TASK DESCRIPTION
Exactly as written, copy every line from the one containing "- 13th Meeting: Marrakech, MA, 9–18" through the end of the records, with the pictures left out.

(Dataset entries)
==========

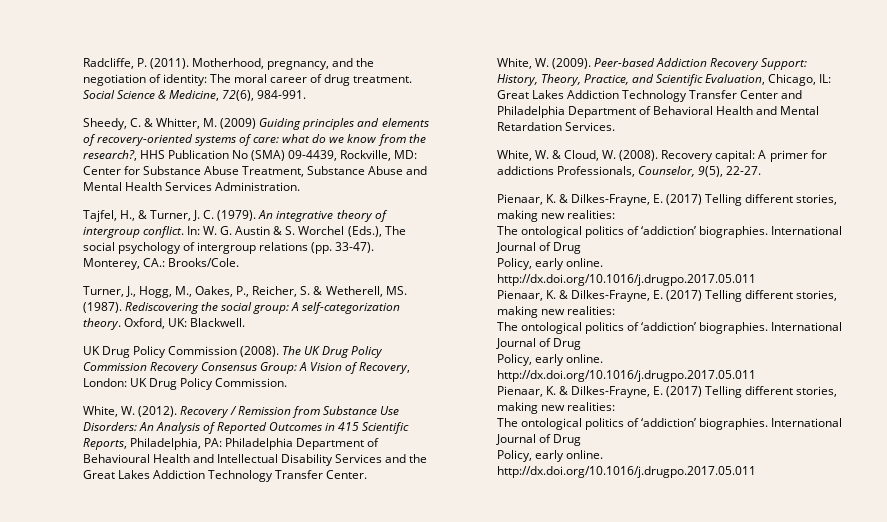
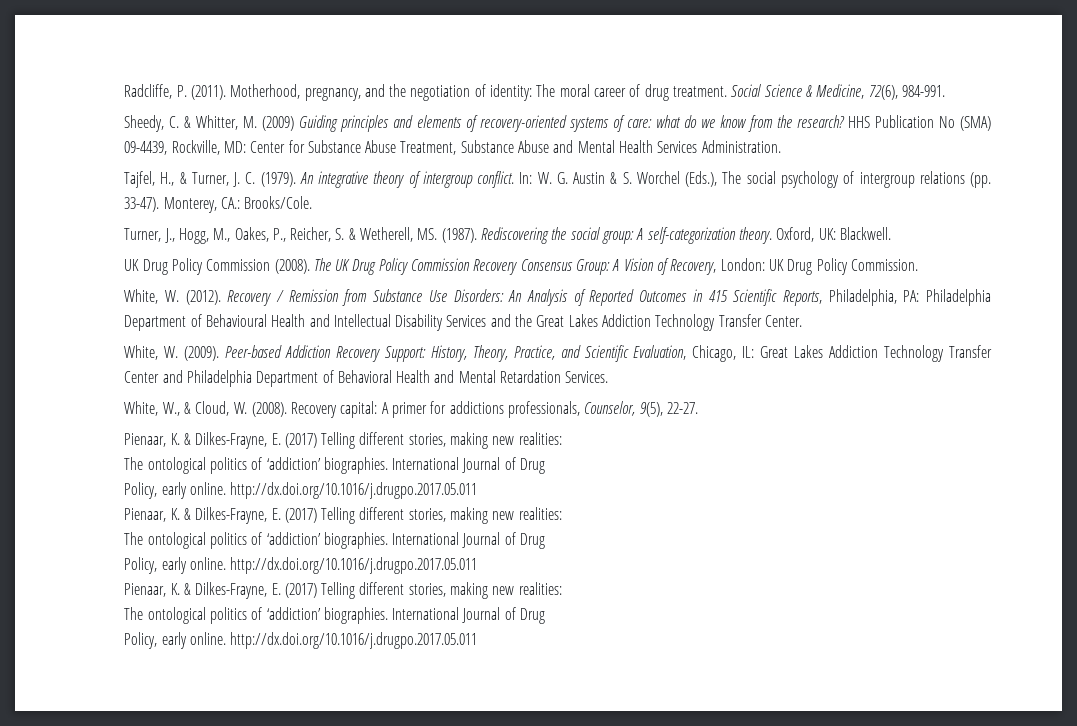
- Sheedy, C. & Whitter, M. (2009) Guiding principles and elements of recovery-oriented systems of care: what do we know from the research?, HHS Publication No (SMA) 09-4439, Rockville, MD: Center for Substance Abuse Treatment, Substance Abuse and Mental Health Services Administration.
+ Sheedy, C. & Whitter, M. (2009) Guiding principles and elements of recovery-oriented systems of care: what do we know from the research? HHS Publication No (SMA) 09-4439, Rockville, MD: Center for Substance Abuse Treatment, Substance Abuse and Mental Health Services Administration.
- White, W. & Cloud, W. (2008).
+ White, W., & Cloud, W. (2008).
- Recovery capital: A primer for addictions Professionals, Counselor, 9(5), 22-27.
+ Recovery capital: A primer for addictions professionals, Counselor, 9(5), 22-27.

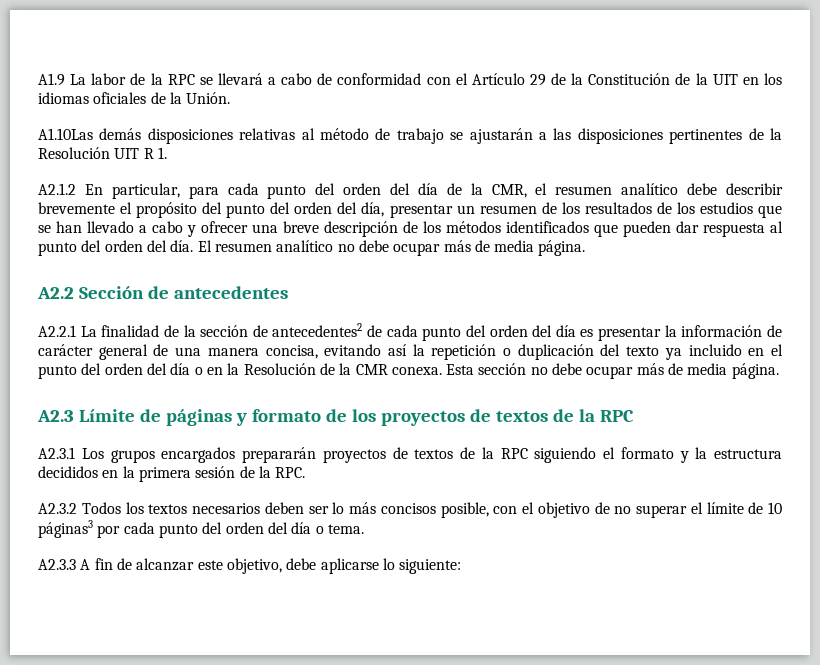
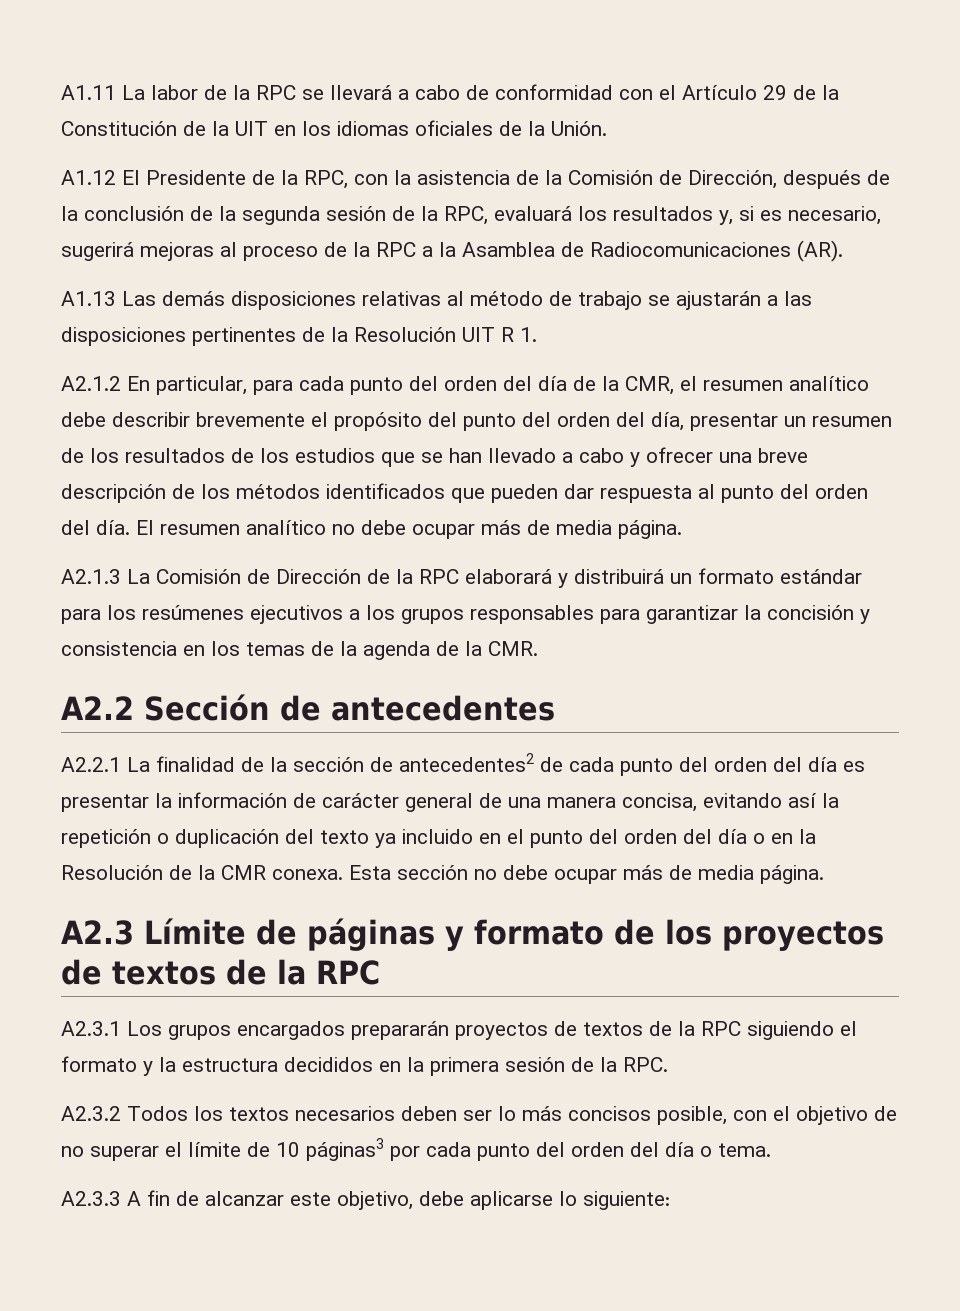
- A1.9 La labor de la RPC se llevará a cabo de conformidad con el Artículo 29 de la Constitución de la UIT en los idiomas oficiales de la Unión.
+ A1.11 La labor de la RPC se llevará a cabo de conformidad con el Artículo 29 de la Constitución de la UIT en los idiomas oficiales de la Unión.
- A1.10Las demás disposiciones relativas al método de trabajo se ajustarán a las disposiciones pertinentes de la Resolución UIT R 1.
+ A1.12 El Presidente de la RPC, con la asistencia de la Comisión de Dirección, después de la conclusión de la segunda sesión de la RPC, evaluará los resultados y, si es necesario, sugerirá mejoras al proceso de la RPC a la Asamblea de Radiocomunicaciones (AR).
+ A1.13 Las demás disposiciones relativas al método de trabajo se ajustarán a las disposiciones pertinentes de la Resolución UIT R 1.
+ A2.1.3 La Comisión de Dirección de la RPC elaborará y distribuirá un formato estándar para los resúmenes ejecutivos a los grupos responsables para garantizar la concisión y consistencia en los temas de la agenda de la CMR.

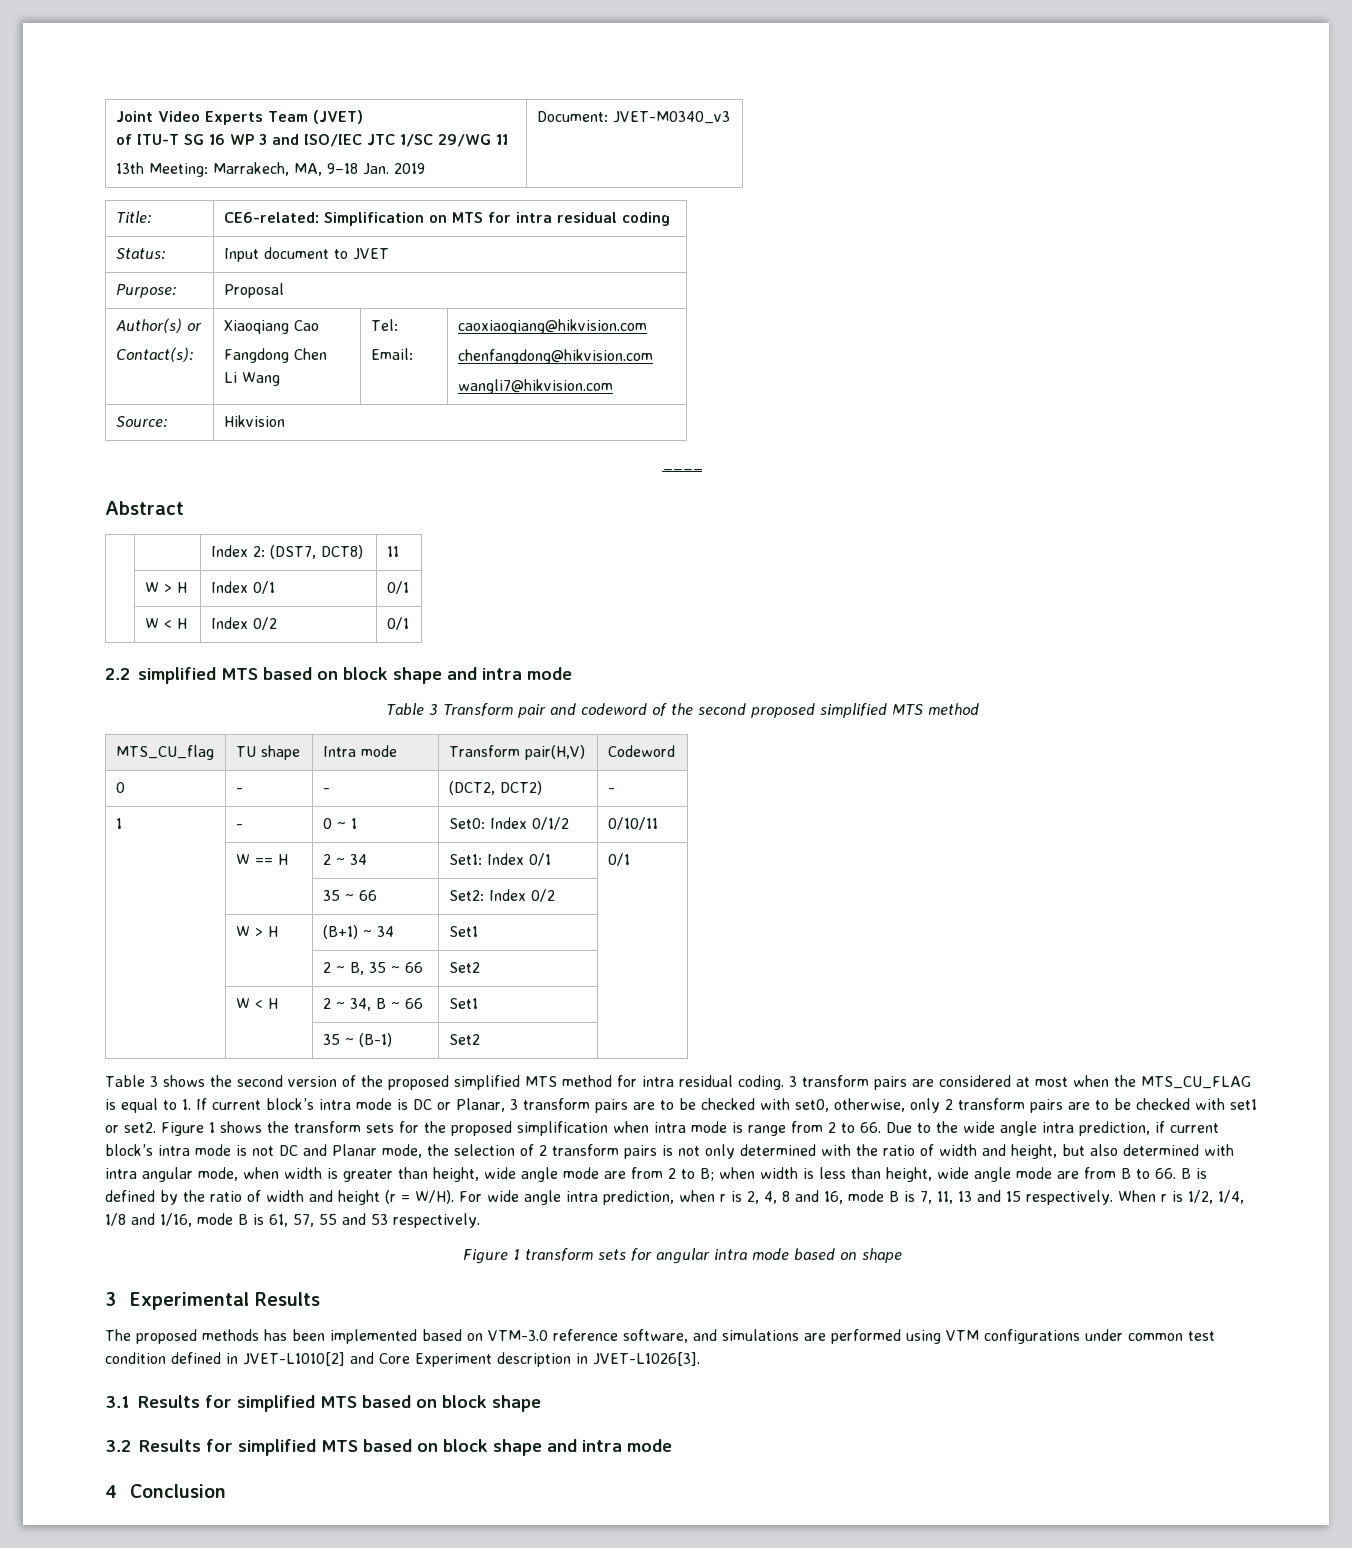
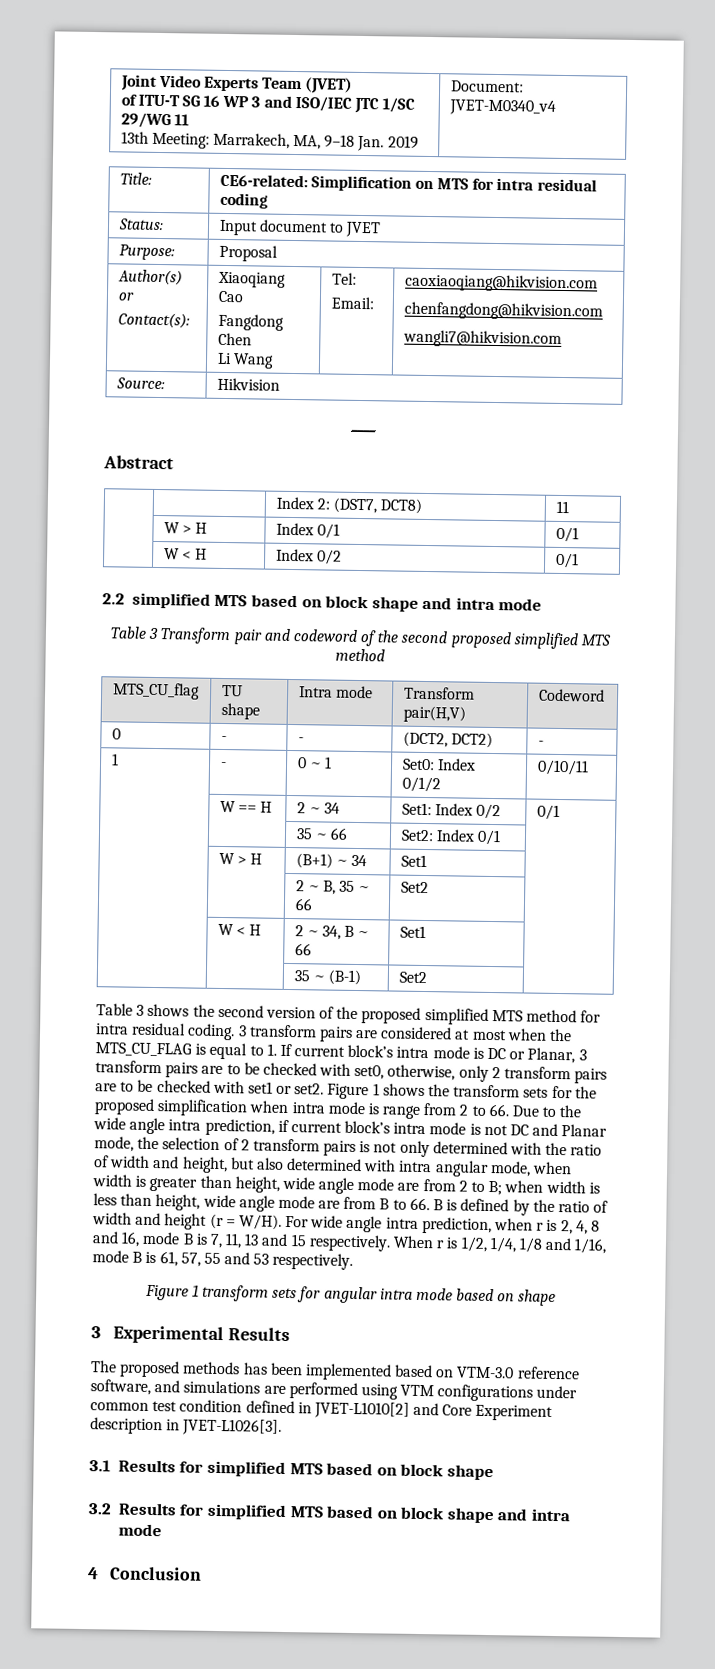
  Joint Video Experts Team (JVET)
  of ITU-T SG 16 WP 3 and ISO/IEC JTC 1/SC 29/WG 11
- 13th Meeting: Marrakech, MA, 9–18 Jan. 2019 | Document: JVET-M0340_v3
+ 13th Meeting: Marrakech, MA, 9–18 Jan. 2019 | Document: JVET-M0340_v4
- | W == H | 2 ~ 34 | Set1: Index 0/1 | 0/1
+ | W == H | 2 ~ 34 | Set1: Index 0/2 | 0/1
- | | 35 ~ 66 | Set2: Index 0/2 |
+ | | 35 ~ 66 | Set2: Index 0/1 |

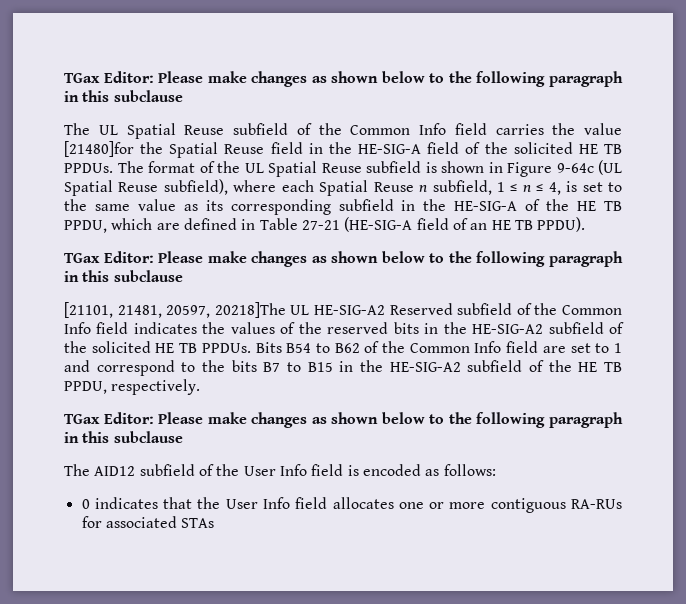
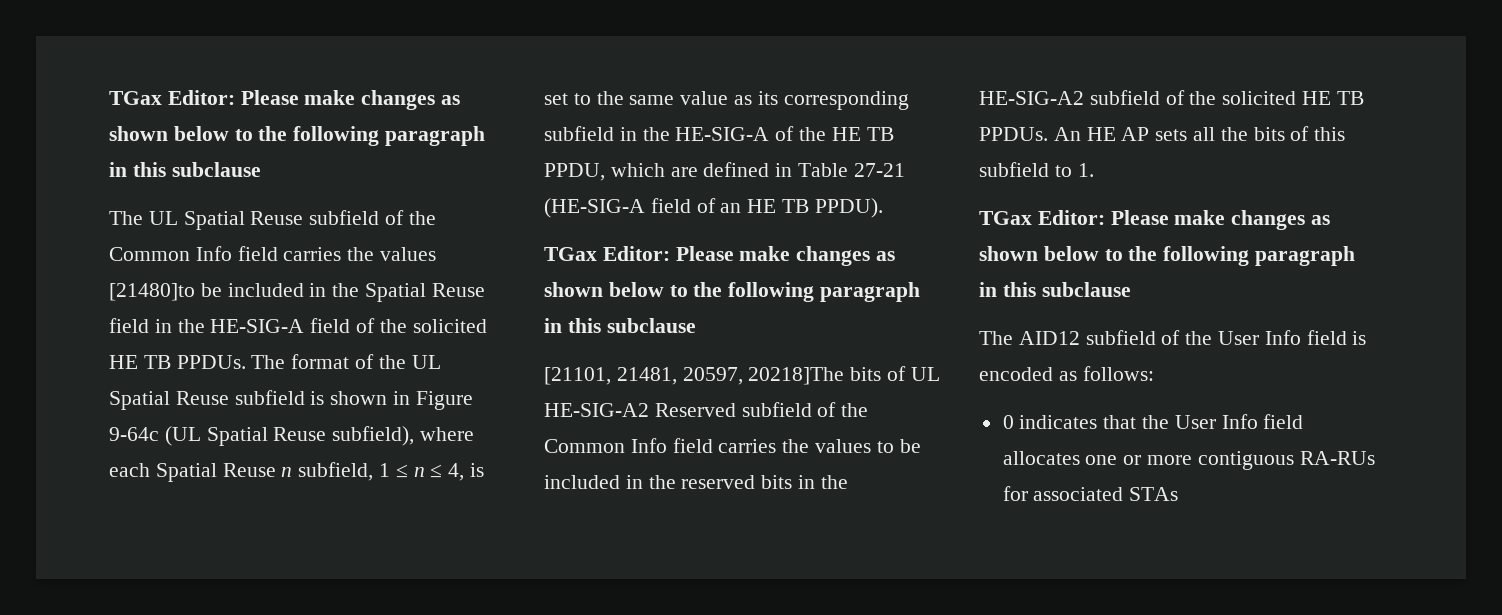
- The UL Spatial Reuse subfield of the Common Info field carries the value [21480]for the Spatial Reuse field in the HE-SIG-A field of the solicited HE TB PPDUs.
+ The UL Spatial Reuse subfield of the Common Info field carries the values [21480]to be included in the Spatial Reuse field in the HE-SIG-A field of the solicited HE TB PPDUs.
- [21101, 21481, 20597, 20218]The UL HE-SIG-A2 Reserved subfield of the Common Info field indicates the values of the reserved bits in the HE-SIG-A2 subfield of the solicited HE TB PPDUs.
+ [21101, 21481, 20597, 20218]The bits of UL HE-SIG-A2 Reserved subfield of the Common Info field carries the values to be included in the reserved bits in the HE-SIG-A2 subfield of the solicited HE TB PPDUs.
- Bits B54 to B62 of the Common Info field are set to 1 and correspond to the bits B7 to B15 in the HE-SIG-A2 subfield of the HE TB PPDU, respectively.
+ An HE AP sets all the bits of this subfield to 1.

==========

ANSWER AREA
- 13th Meeting: Marrakech, MA, 9–18 Jan. 2019 | Document: JVET-M0340_v3
+ 13th Meeting: Marrakech, MA, 9–18 Jan. 2019 | Document: JVET-M0340_v4
- | W == H | 2 ~ 34 | Set1: Index 0/1 | 0/1
+ | W == H | 2 ~ 34 | Set1: Index 0/2 | 0/1
- | | 35 ~ 66 | Set2: Index 0/2 |
+ | | 35 ~ 66 | Set2: Index 0/1 |

- The UL Spatial Reuse subfield of the Common Info field carries the value [21480]for the Spatial Reuse field in the HE-SIG-A field of the solicited HE TB PPDUs.
+ The UL Spatial Reuse subfield of the Common Info field carries the values [21480]to be included in the Spatial Reuse field in the HE-SIG-A field of the solicited HE TB PPDUs.
- [21101, 21481, 20597, 20218]The UL HE-SIG-A2 Reserved subfield of the Common Info field indicates the values of the reserved bits in the HE-SIG-A2 subfield of the solicited HE TB PPDUs.
+ [21101, 21481, 20597, 20218]The bits of UL HE-SIG-A2 Reserved subfield of the Common Info field carries the values to be included in the reserved bits in the HE-SIG-A2 subfield of the solicited HE TB PPDUs.
- Bits B54 to B62 of the Common Info field are set to 1 and correspond to the bits B7 to B15 in the HE-SIG-A2 subfield of the HE TB PPDU, respectively.
+ An HE AP sets all the bits of this subfield to 1.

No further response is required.